Investment and withdrawal of funds within the business
If a limited company director makes a loan to the company. For example, to fund the deposit on a buy to let purchase. Those funds can be drawn back from the company when available without a taxation implication.
Disadvantages of limited company buy to let
Loss of capital gains tax allowance
An individual who realises a capital gain on selling a buy to let property would have an allowance against which to offset that gain (currently £11,100). A limited company selling the same property with the same gain would not have the benefit of a capital gains tax allowance.

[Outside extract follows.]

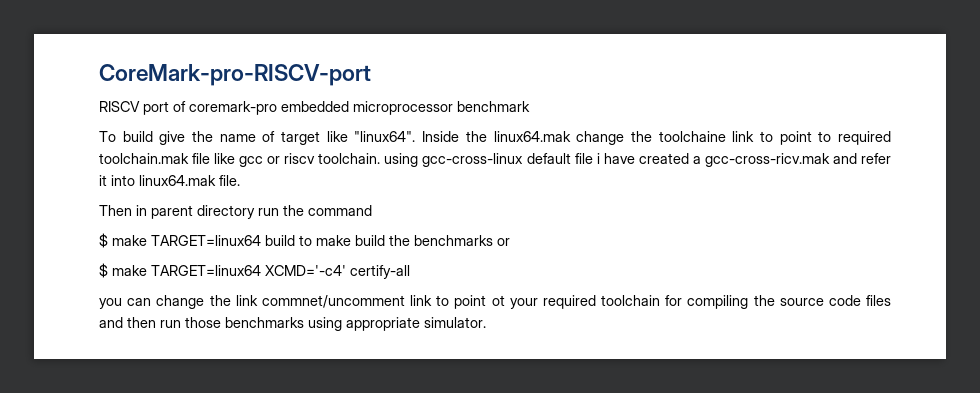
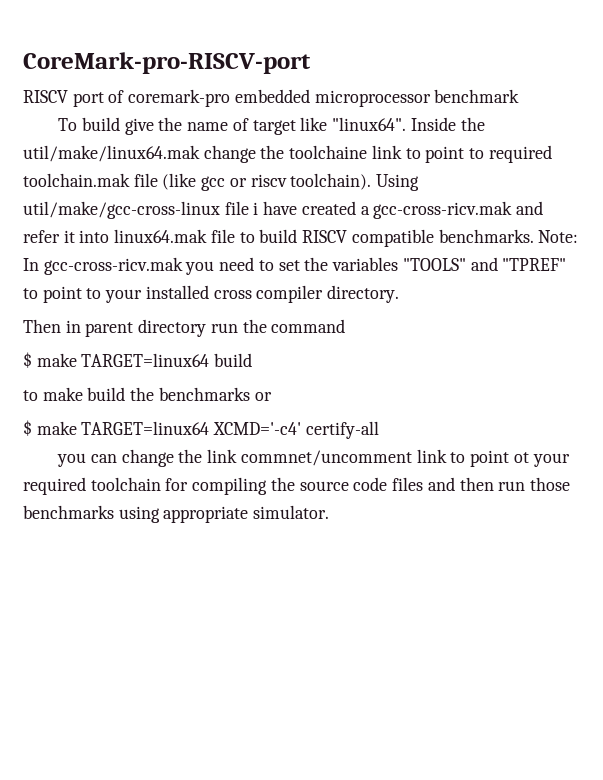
[493,131,571,142] linux64.mak -> [23,145,200,162] util/make/linux64.mak
[214,153,236,164] like -> [162,173,197,190] (like
[318,153,571,167] toolchain. using gcc-cross-linux default -> [290,173,420,191] [23,201,220,219] toolchain). Using util/make/gcc-cross-linux
[219,175,240,186] file. -> [210,229,579,247] [23,257,567,275] [23,285,400,303] file to build RISCV compatible benchmarks. Note: In gcc-cross-ricv.mak you need to set the variables "TOOLS" and "TPREF" to point to your installed cross compiler directory.
(295, 240) none -> (253, 360) //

Costs of running a limited company
In order to set up and run a limited company for the business of holding buy to let investment, there will be costs involved. Accountancy fees, legal fees, costs of annual returns, whilst unlikely to be major in terms of the overall costs of the business, these factors need to be considered.
Mortgage rates and mortgage lenders
Call us now for limited company buy to let mortgages on 020 8979 9684
Currently, many buy to let lenders do not offer mortgages to limited companies. Often, when they do, their product range is more restrictive and can be priced marginally higher. That is the nature of the market. Currently, our expectation is that, as buying and holding buy to let property through a Ltd company becomes more popular, more lenders will start to offer mortgages, and more competitive mortgages.
Mortgages and limited company buy to let
There are a few key things to note if you are seeking to raise buy to let mortgage funding for a limited company.
The majority of mortgage lenders offering limited company mortgages require the company directors to be experienced landlords. If you are a first-time landlord however, do not be put off because we do have access to lenders that will consider you.
The limited company obtaining the mortgage can be newly set up, an existing business, or a subsidiary of another business. Some lenders complicate the issue by requiring each property to have its own individual special purpose vehicle. We have access to mortgage lenders that do not request this.
Lenders will ask for Directors to provide personal guarantees for mortgage lending to the limited company and this is standard practice.
Products are available for limited company buy to let at up to 80% loan to value. Rates, although typically slightly higher than those available to individual investors, are still highly competitive. Since we have access to the whole of the UK buy to let mortgage market, we can find you the best deal available to your limited company.
Setting up a special purpose vehicle limited company
When you set up your limited company, you must have suitable SIC codes registered for the company.
- 68100 buying and selling of own real estate
- 68209 other letting and operating of own or leased real estate
- 68320 management of real estate on a fee or contract basis
- 68201 renting and operating of Housing Association real estate
You should register your limited company in England and Wales.
Underwriting of limited company mortgages
Mortgage lenders will look to underwrite both the directors and shareholders of the limited company. Personal guarantees will be required for all directors and shareholders (maximum of four).
Where a director or shareholder has an adverse credit history, it may not prove possible to obtain mortgage lending for the limited company.
In all cases, the company directors will be expected to obtain face-to-face independent legal advice when acting as guarantors for the mortgage.